Дата публикации: 16 мая 2024
Автор(ы): I. SMERDOV
Публикатор: Научная библиотека Порталус
Рубрика: АНГЛИЙСКИЙ ЯЗЫК
Источник: (c) Asia and Africa today 2005 № 6
Номер публикации: №1715880861


I. SMERDOV, (c)

In China, you can find eateries and restaurants everywhere. Where they don't exist, there's probably nothing left, the Gobi Desert of some sort. It is hard to imagine that this nation was once, quite recently by historical standards, starving or, in any case, malnourished.

Orthodox CCP officials credit Chairman Mao with feeding the Chinese. But it was under Mao Zedong, during the Great Leap Forward and the Great Helmsman's Cultural Revolution of the 1960s and early 1970s, that an estimated 250 million Chinese were malnourished.

It turns out that only after the reforms of Deng Xiaoping and the elimination of the "people's communes" did the majority of the people finally start to eat well, and the small restaurant business quickly became one of the most widespread in the country. More numerous, probably, are only roadside shops with their almost identical set of goods.

It should be noted that restaurants are mainly designed for local residents, and in cities they are also designed for migrant workers. Of course, there are five-star hotels for rich foreigners with fashionable restaurants, where there are various intricate gilded stands for ebony chopsticks, exquisite cups for tea and sauces, where the waiters are dressed in traditional costumes and where you can't get away with fifty dollars (i.e. 400 yuan) for a dinner for two. There are also just specialty restaurants with local cuisine, such as the Sichuan hot pot, where Peking duck is served, or the cuisine of Guangdong province, with exotic dishes of dogs, cats and snakes, and there you can also expect a solid bill. However, visits to such places are rare even for a foreigner, and besides, shark fins, crabs, frogs, turtles or Obolon fish can not be eaten as much as noodles with meat for 5 yuan in a roadside eatery.

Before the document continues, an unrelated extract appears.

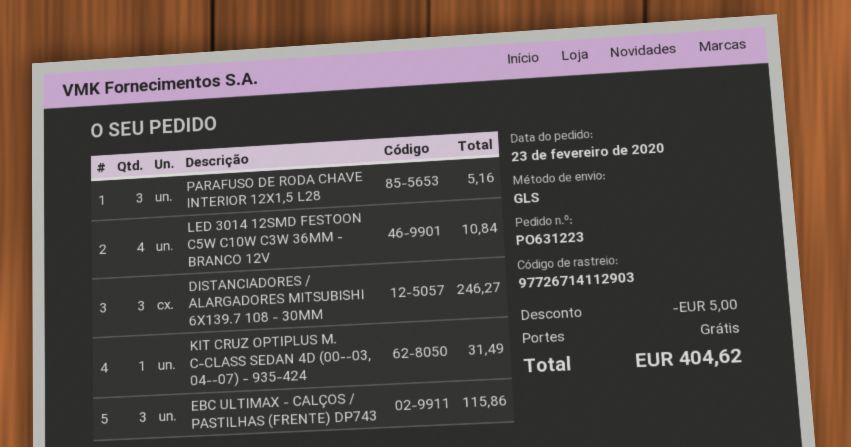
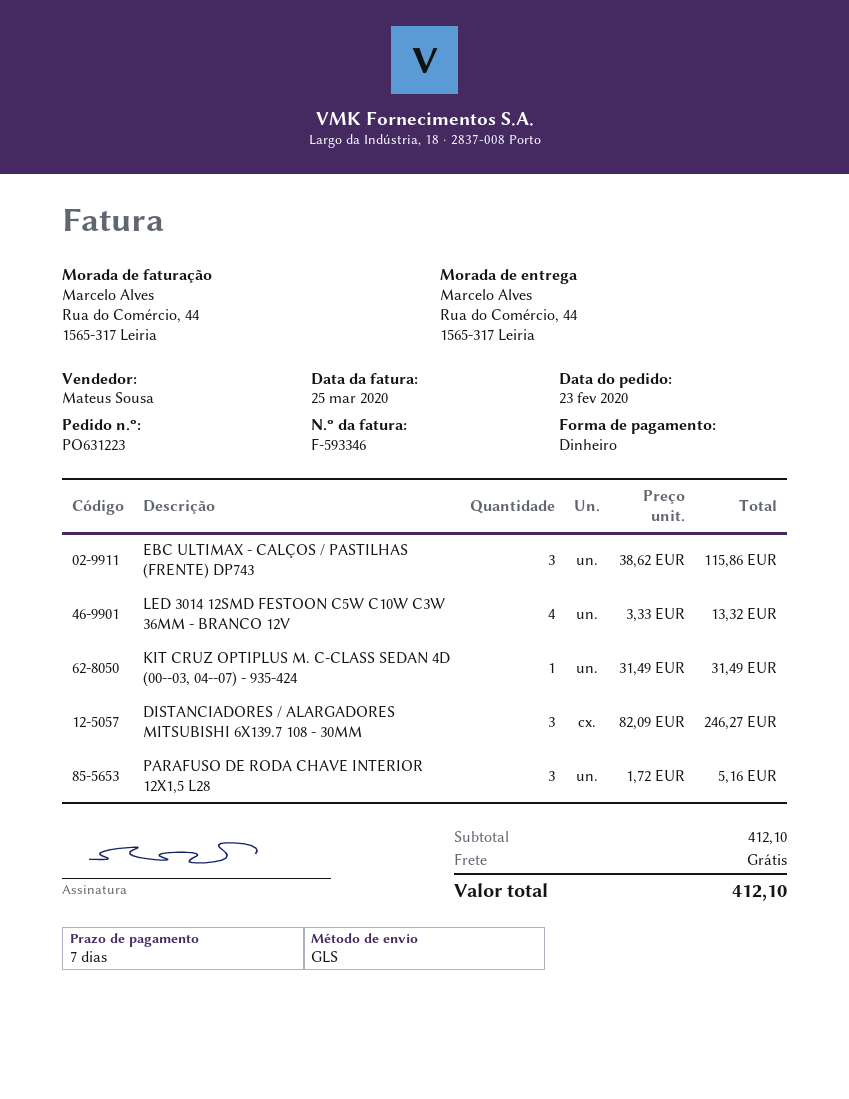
LED 3014 12SMD FESTOON C5W C10W C3W 36MM - BRANCO 12V: 4 for 10.84 -> 4 for 13.32
discount: 5.00 -> none
total: 404.62 -> 412.10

The vast majority of restaurants, where you can meet 5 yuan for lunch, are slightly dirty and do not do without flies, but this is tolerable. Of course, they are far from Swiss hygiene standards. But after all, a big mac in China costs not more than 5 dollars, as in Geneva, but only 1.23. However, I did not notice a gross violation of sanitary standards. Wash the plates in two basins, one with dishwashing liquid for pre-washing and scraping food residues, and the other with clean water for rinsing.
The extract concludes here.